DN Automotive Corp.
- Native name: 디엔오토모티브
- Company type: Public
- Traded as: KRX: 007340
- Industry: Automotive parts industry
- Founded: 23 June 1971; 54 years ago
- Headquarters: Yangsan, South Gyeongsang Province, South Korea
- Products: Automotive part
- Number of employees: 1,142 (2023)
- Website: www.dnautomotive.com

= DN Automotive =

South Korean car parts company

DN Automotive Corp. is a South Korean manufacturer of car parts and batteries.

== History ==
Dong-A Tire Industry, the parent company of DN Group, established a company in Busan in 1971 and started the tire business. In 1992, the company expanded its business by establishing a dustproof business division, and in 1999, it entered the automotive battery business. In 2004, it established DTR, a dustproof parts subsidiary.

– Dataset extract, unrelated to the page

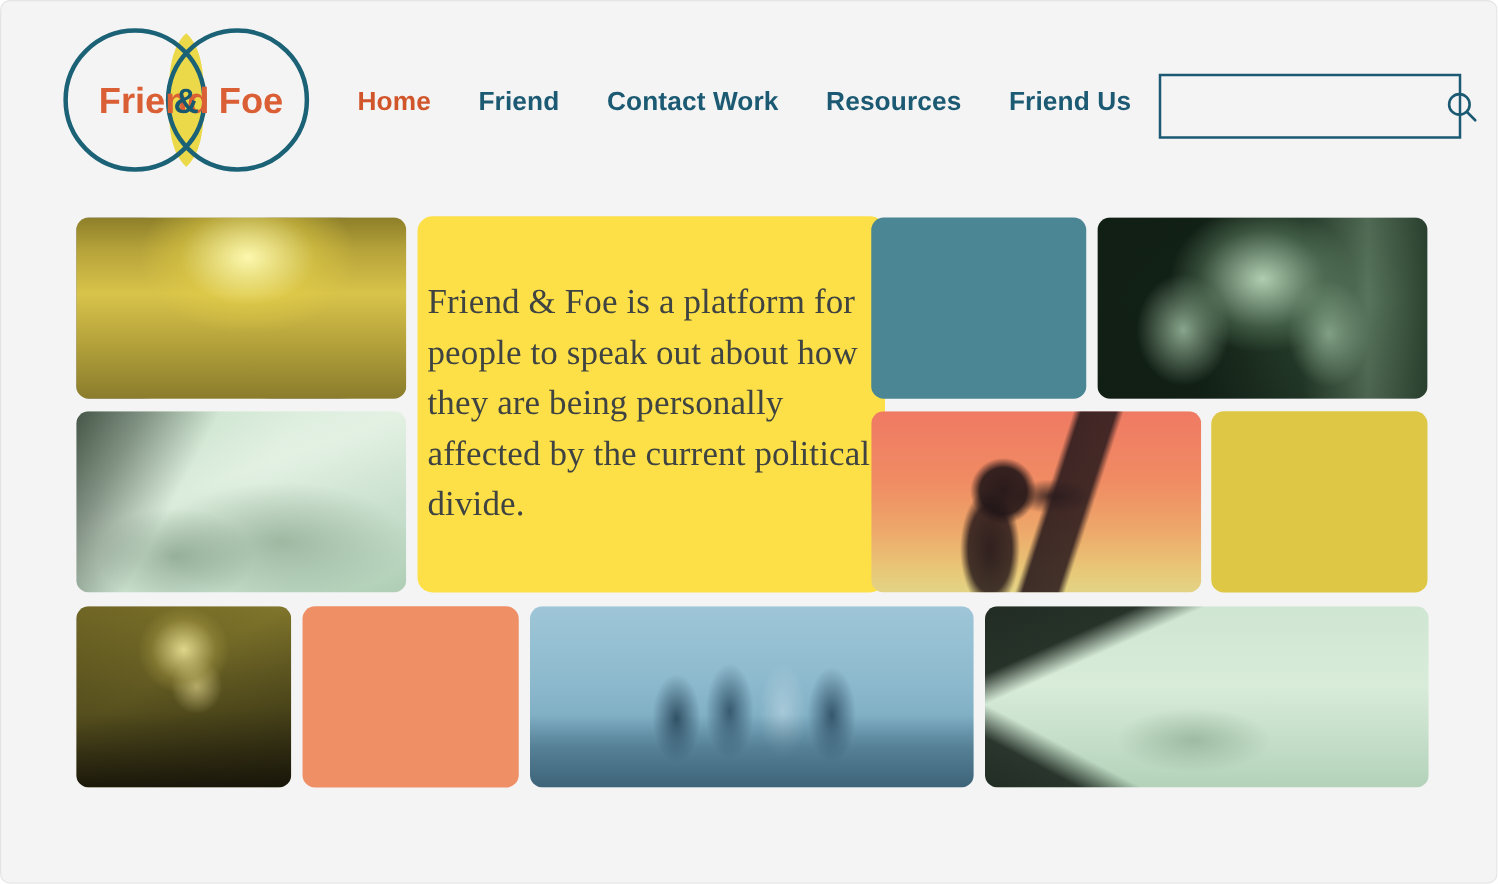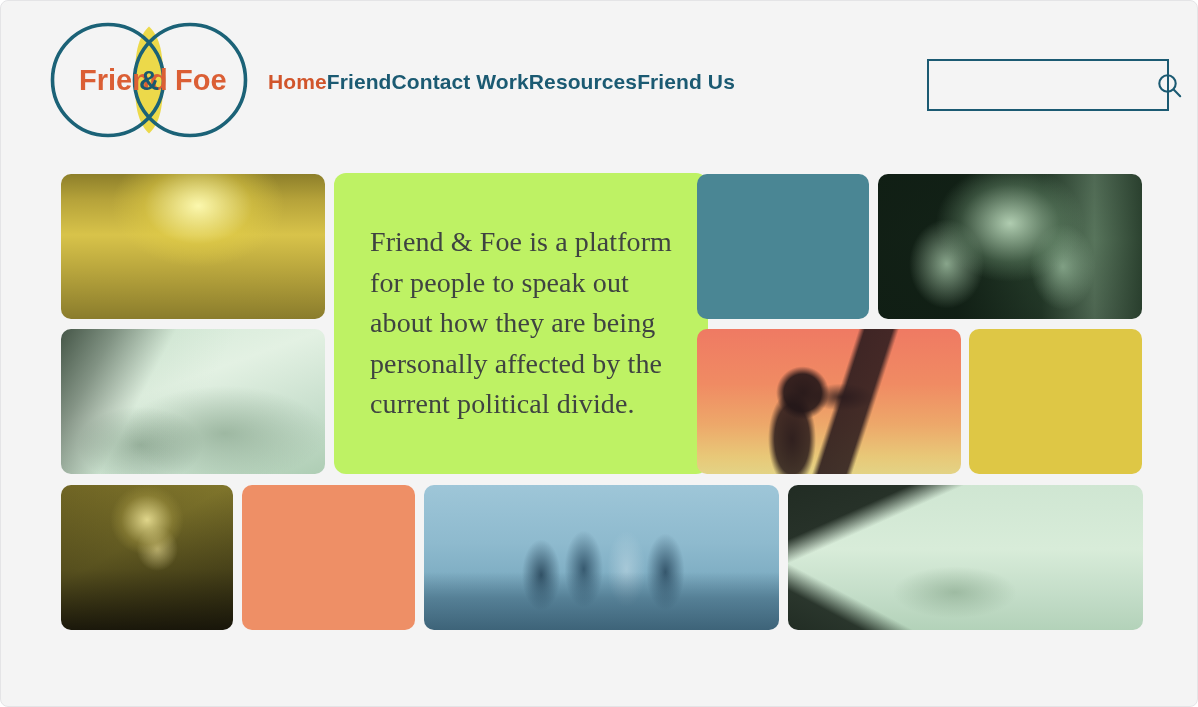"Home" #main-nav { gap: none -> 38px; left: 267px -> 285px }
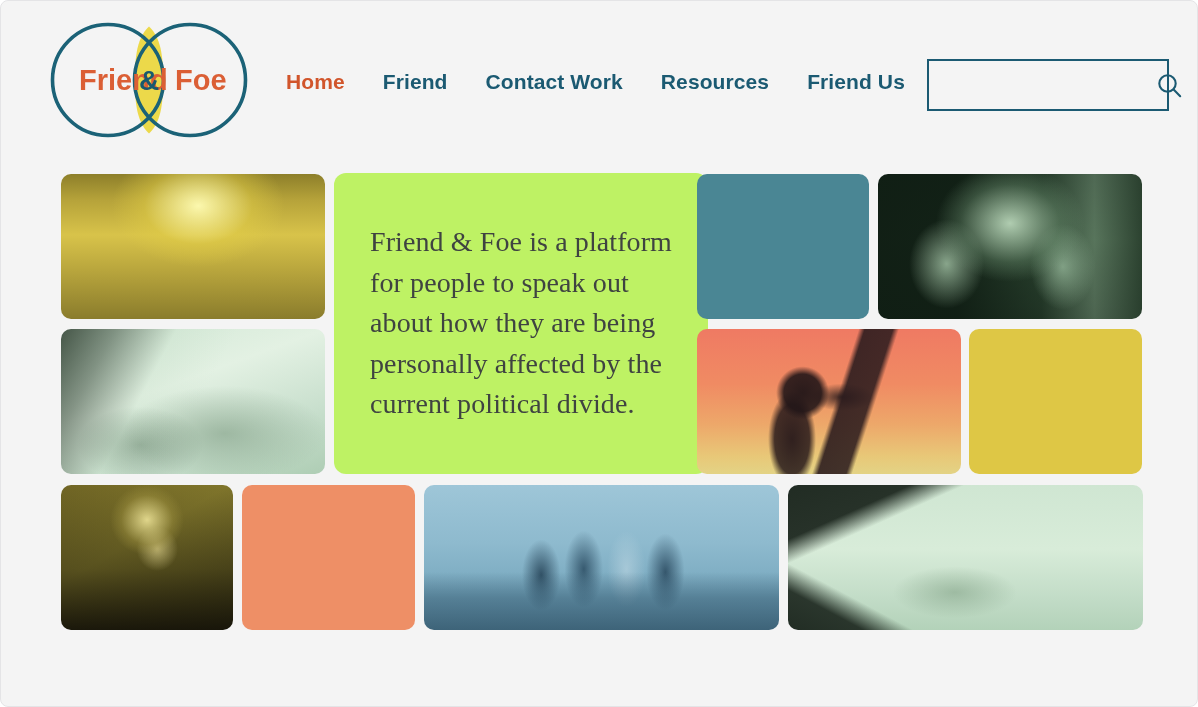"Friend & Foe is a" #intro-panel { background: #bef264 -> #fde047; padding: 0 36px -> 0 8px }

In 2009, it acquired Avon Automotive, a British auto parts manufacturer, and in 2014, it acquired CF Goma, an Italian anti-vibration parts company. In 2022, it acquired Doosan Machine Tools.

== Products ==
DN Automotive is the largest company in South Korea and the third largest in the world in producing automotive vibration damping parts. In 2005, It commercialized the world's first active mount technology that actively reduces vibration and noise using electronic control technology.

The company is the largest supplier of anti-vibration components to General Motors and Stellantis, and also supplies components to Tesla, Rivian, Nio. In particular, it participates in the development of GM and Stellantis' new vehicles from the beginning and jointly conducts technology development, investment, verification, and application tests.

For the battery business, there is an MF battery production plant in Ulsan.